--- WHAT TO PRODUCE ---
Could you return, exactly as written, every line from the one containing "net: 220.17 -> 240.34" through the last line of the entries below, leaving out the pictures?

--- Change detection data ---
========================================================================

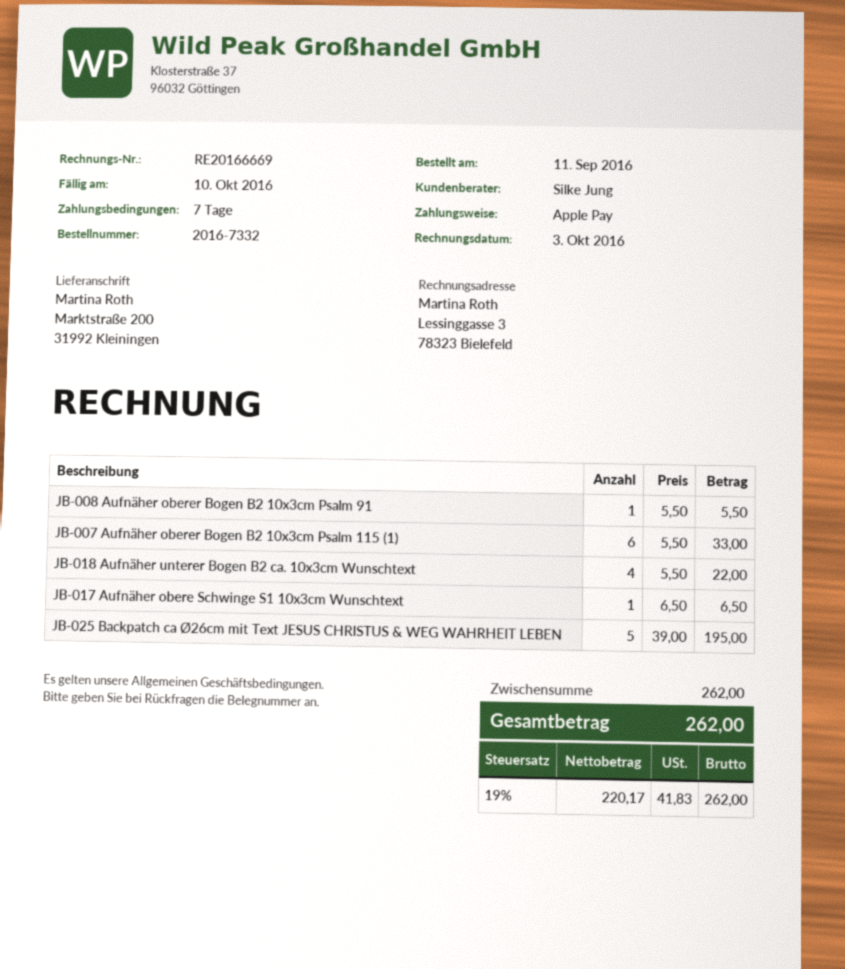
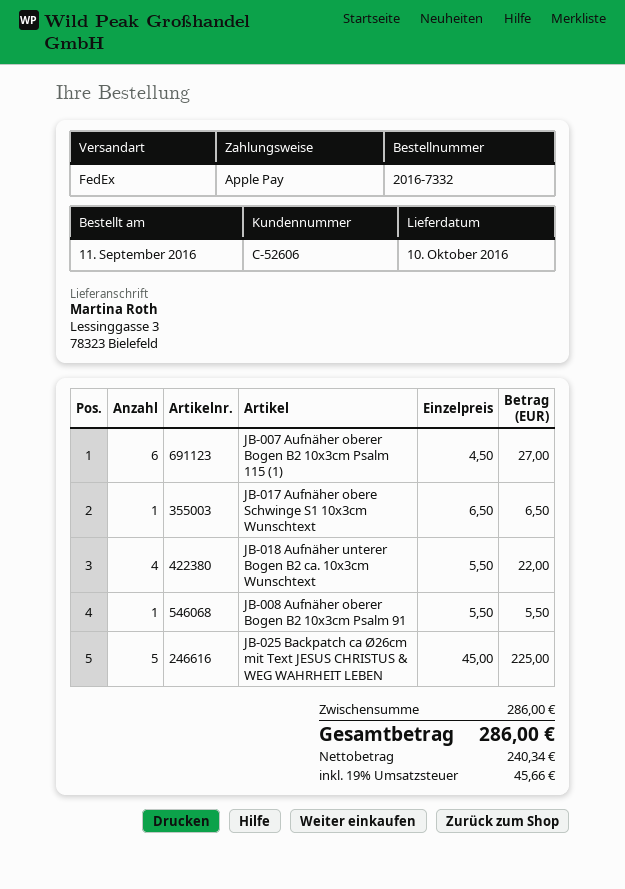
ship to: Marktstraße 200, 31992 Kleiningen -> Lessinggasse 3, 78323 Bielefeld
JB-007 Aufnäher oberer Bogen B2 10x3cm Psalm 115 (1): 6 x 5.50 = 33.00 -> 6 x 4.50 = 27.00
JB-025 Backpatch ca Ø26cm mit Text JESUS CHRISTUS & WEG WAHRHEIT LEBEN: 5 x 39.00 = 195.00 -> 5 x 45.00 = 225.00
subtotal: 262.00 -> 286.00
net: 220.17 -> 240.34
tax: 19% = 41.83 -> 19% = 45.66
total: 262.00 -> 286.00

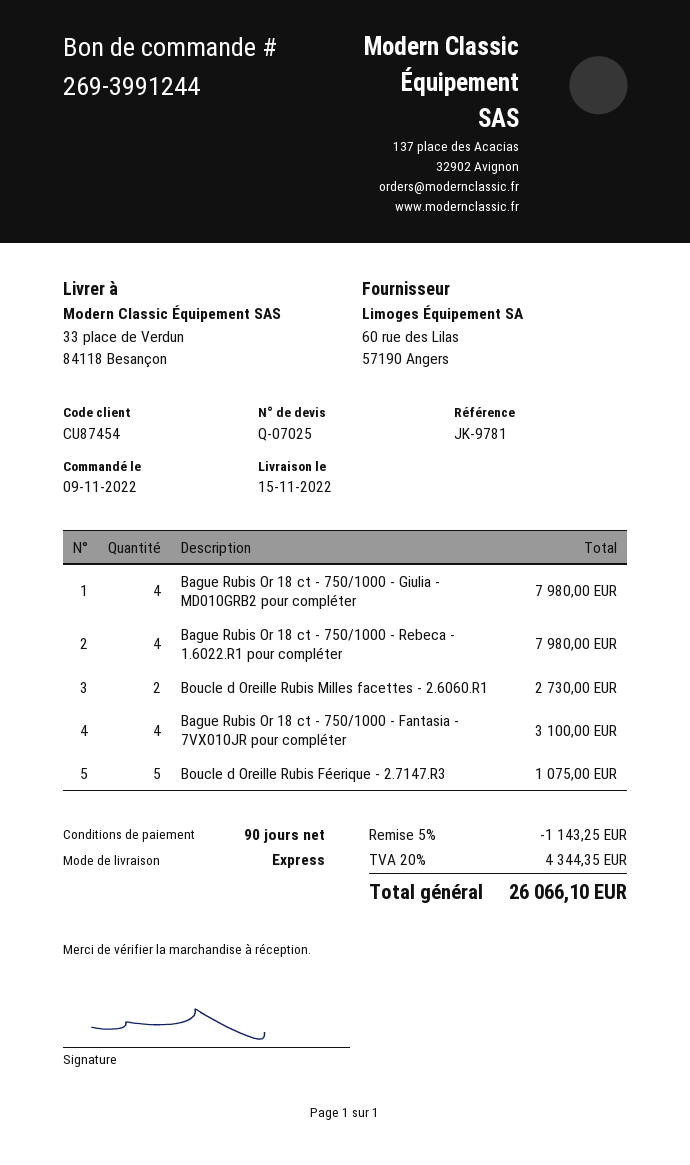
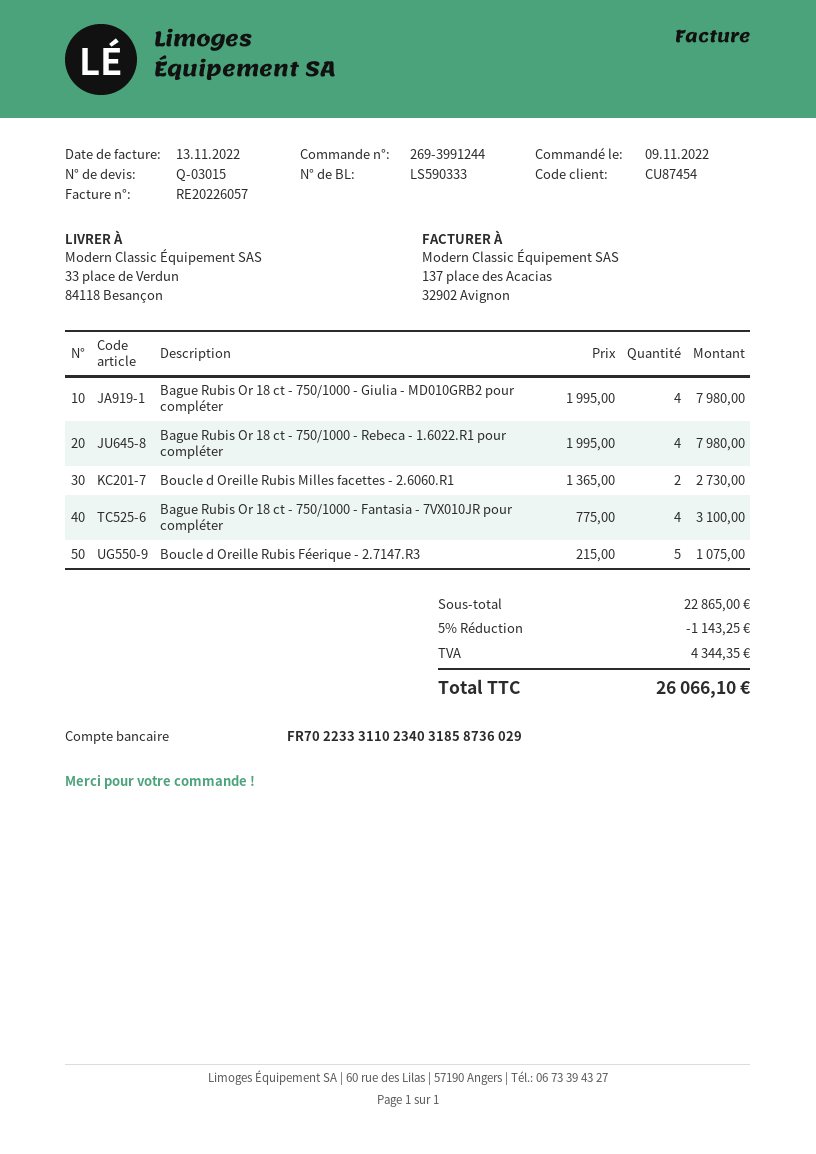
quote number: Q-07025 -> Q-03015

========================================================================

--- PROBLEM SOLUTION ---
net: 220.17 -> 240.34
tax: 19% = 41.83 -> 19% = 45.66
total: 262.00 -> 286.00

quote number: Q-07025 -> Q-03015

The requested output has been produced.